„Pax et Bonum“ bedeutet so viel wie        „Friede und Gutsein“.

Die Thuiner Franziskanerinnen

Am 25. Mai 1857 kommen auf Anfrage des damaligen Thuiner Pfarrers Gerhard Dall zwei „Kreuzschwestern“ aus Straßburg, Sr. Marianne Schmittberg und die 21-jährige Sr. M. Anselma Bopp, nach Thuine, um die vielen an Thyphus erkrankten Menschen in seiner Gemeinde zu pflegen. Neben der Pflege von Kranken widmen sich die Schwestern von Anfang an der Erziehung und Bildung der Kinder und Jugendlichen der Umgebung und nehmen arme und verwaiste Kinder in ihrem Haus auf.

Verschiedene Umstände veranlassen die Generaloberin von Straßburg 1869 dazu, sämtliche Schwestern aus Thuine abzuziehen.
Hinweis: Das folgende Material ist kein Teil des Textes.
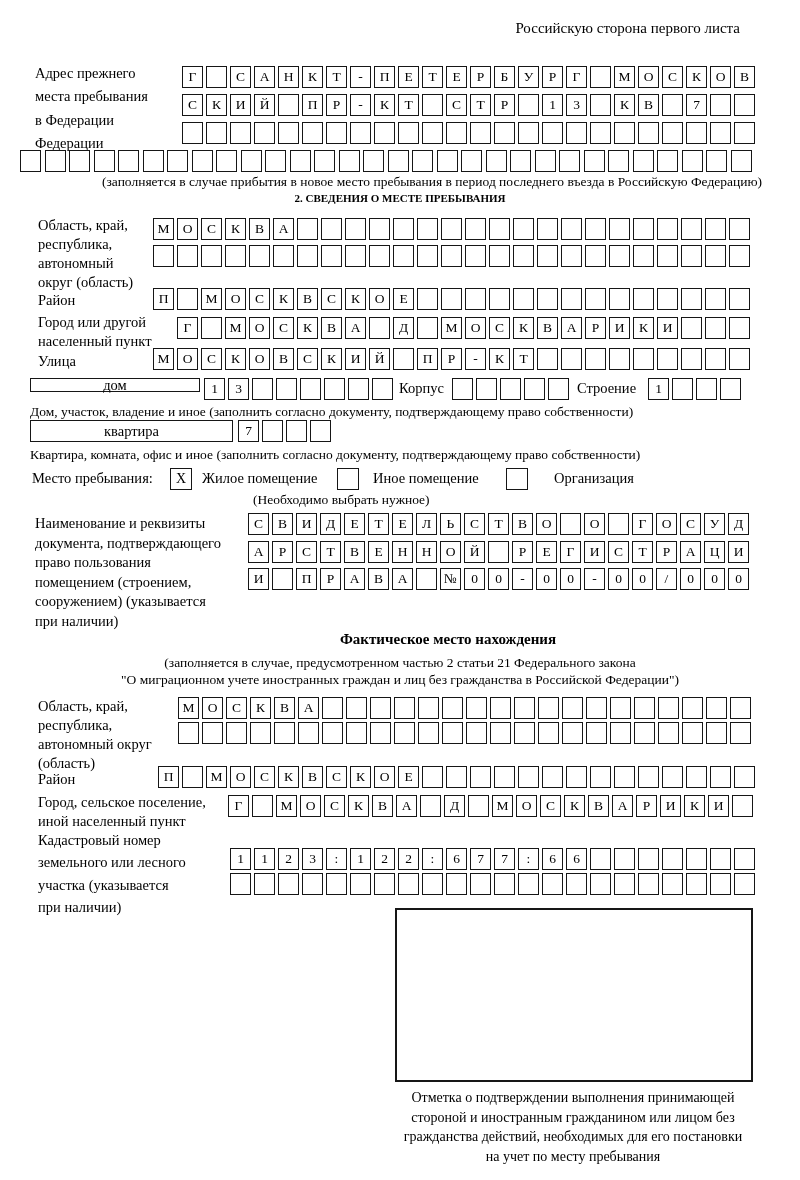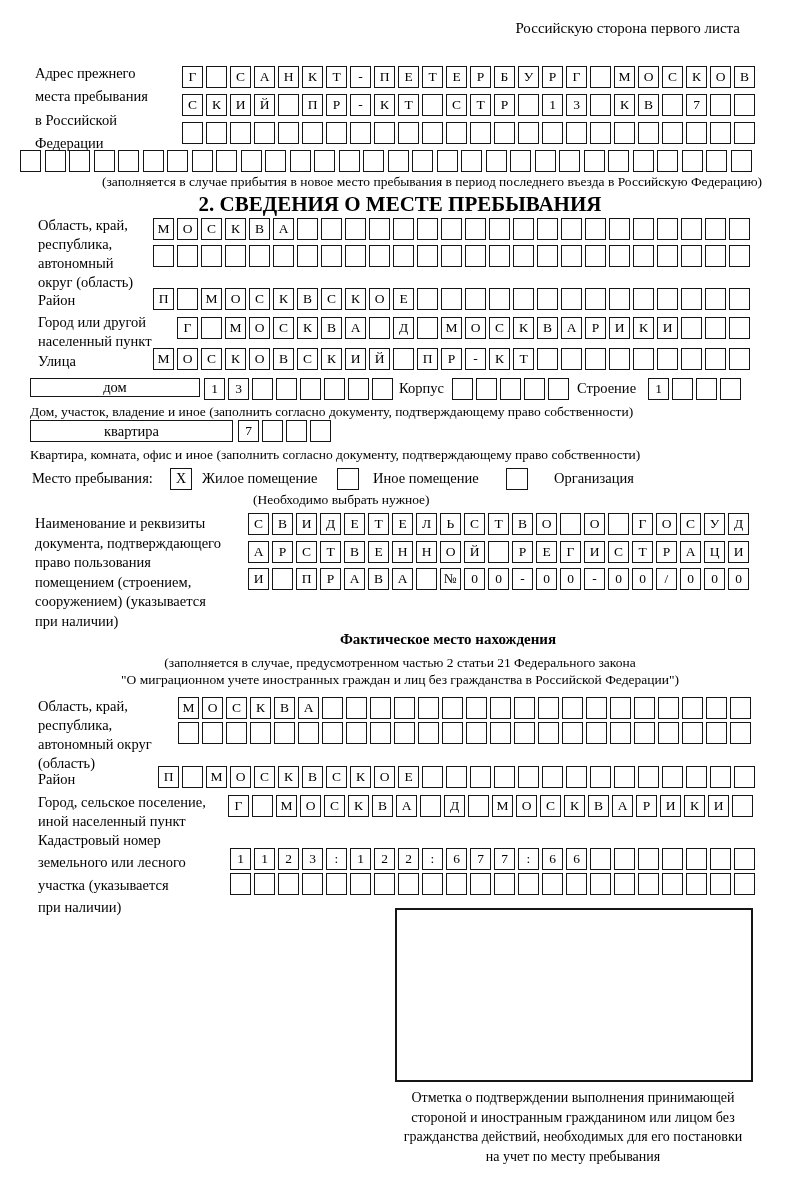"в Российской" div { text: Российской -> Федерации }
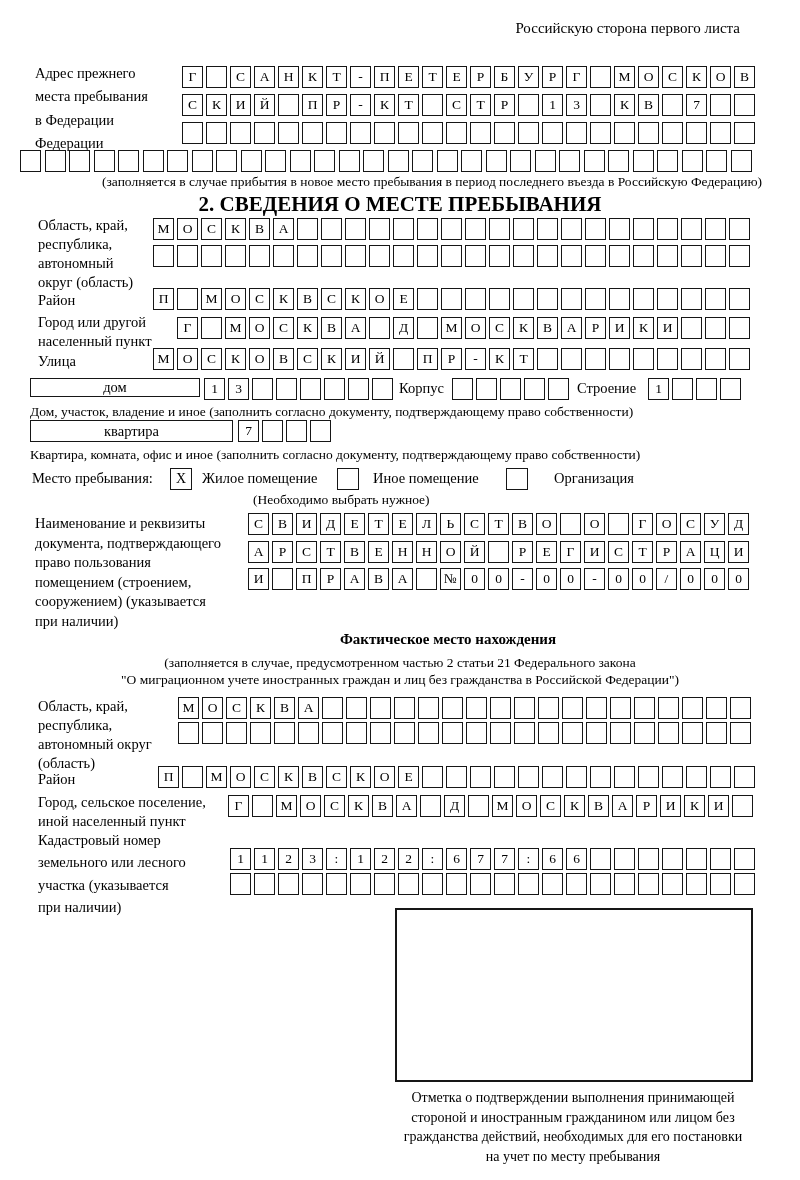"2. СВЕДЕНИЯ О МЕСТЕ ПРЕБЫВАНИЯ" .title { font-size: 21px -> 11px }
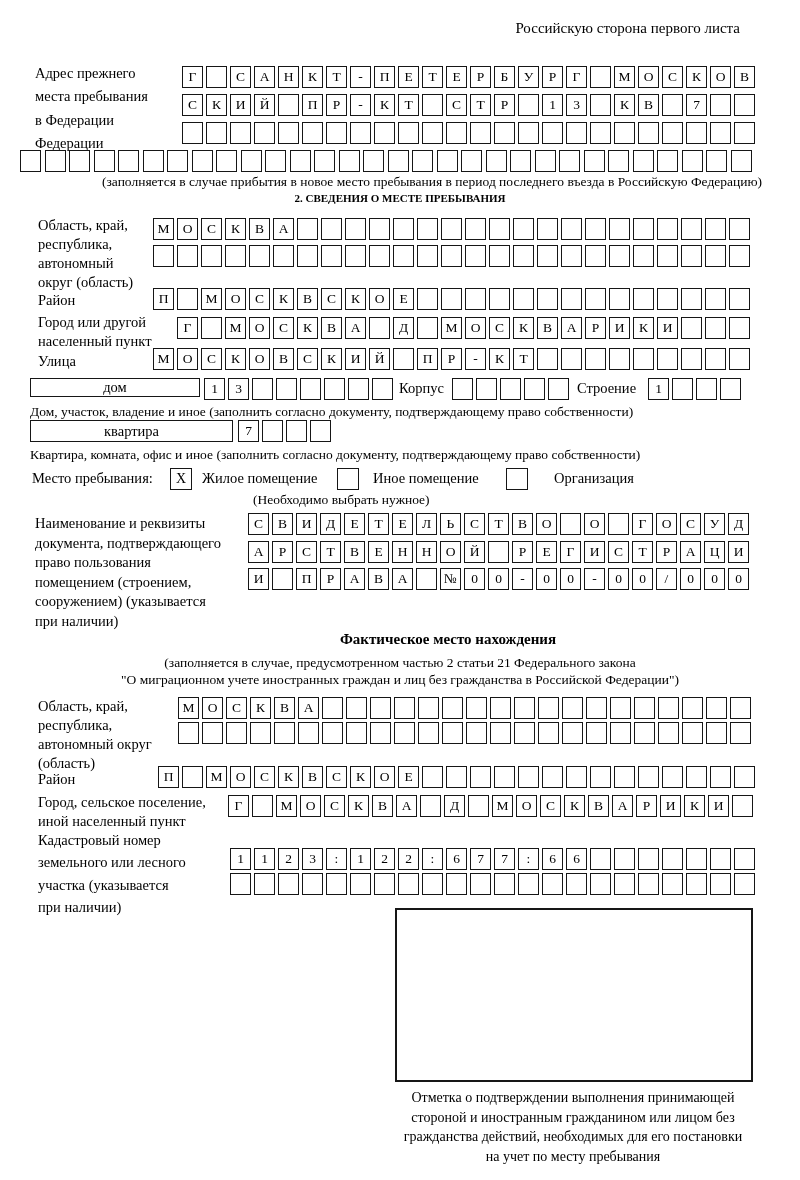"дом" div.fieldbox { height: 19px -> 14px }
Die Not der ihnen anvertrauten Kinder und kranken Menschen versteht Schwester Anselma jedoch als Anruf Gottes, dem sie sich nicht entziehen kann, und führt bei ihr nach langem Ringen zu dem Entschluss, mit den Schwestern in Thuine zu bleiben. Am 25. November 1869 kommt es zur Gründung einer neuen Ordensgemeinschaft, der Kongregation der Franziskanerinnen vom hl. Martyrer Georg, die als Grundlage ihrer Lebensform die franziskanische Ordensregel annimmt.

Mutter Anselma

 
Nach dem Vorbild und der Weisung ihrer Gründerin Mutter M. Anselma versuchen die Thuiner Franziskanerinnen auch heute, sich dem Anruf Gottes zu stellen, der sich unter anderem in den vielfältigen Nöten und Anforderungen unserer Zeit kundtut. Dabei wollen sie wie Franziskus den Fußspuren Jesu Christi folgen und in ihrem Dienst und in ihrer Hinwendung zu den Menschen, besonders den Bedürftigen, die erbarmende Liebe Gottes sichtbar zu machen.